[Recorded data]
=-=-=-=-=
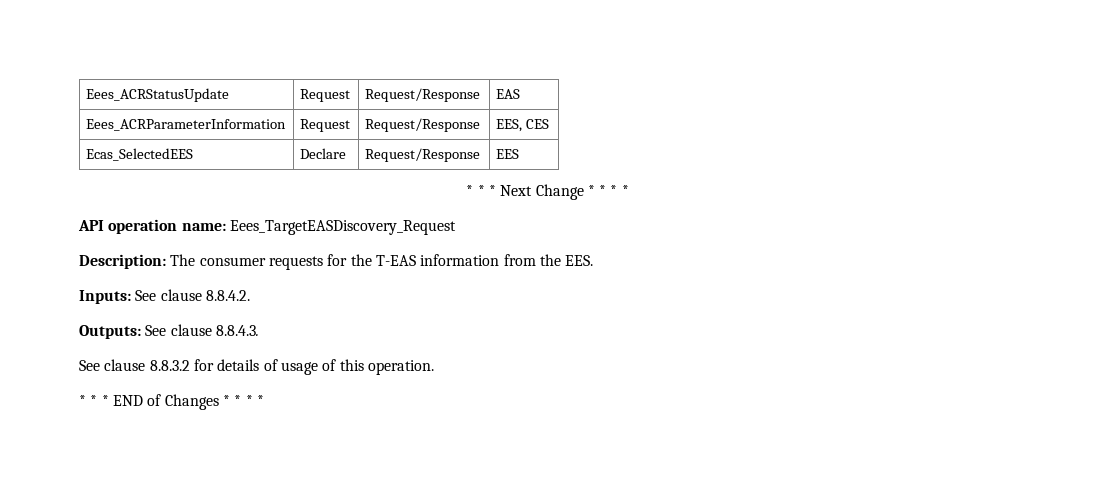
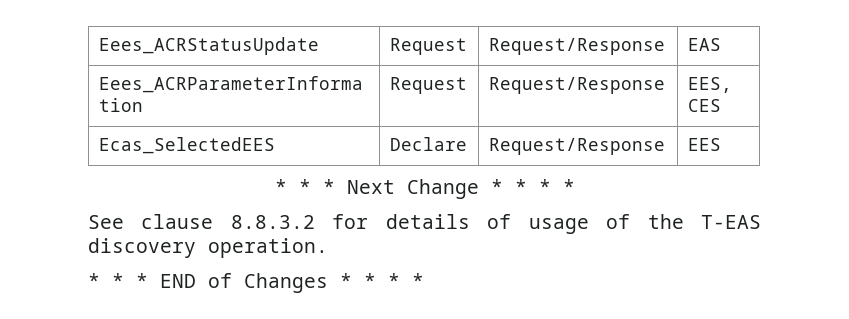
- API operation name: Eees_TargetEASDiscovery_Request
- Description: The consumer requests for the T-EAS information from the EES.
- Inputs: See clause 8.8.4.2.
- Outputs: See clause 8.8.4.3.
- See clause 8.8.3.2 for details of usage of this operation.
+ See clause 8.8.3.2 for details of usage of the T-EAS discovery operation.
=-=-=-=-=
• [Your assignment]
Write out the records once more, word for word, though without the pictures they contain.

• [Answer below]
- API operation name: Eees_TargetEASDiscovery_Request
- Description: The consumer requests for the T-EAS information from the EES.
- Inputs: See clause 8.8.4.2.
- Outputs: See clause 8.8.4.3.
- See clause 8.8.3.2 for details of usage of this operation.
+ See clause 8.8.3.2 for details of usage of the T-EAS discovery operation.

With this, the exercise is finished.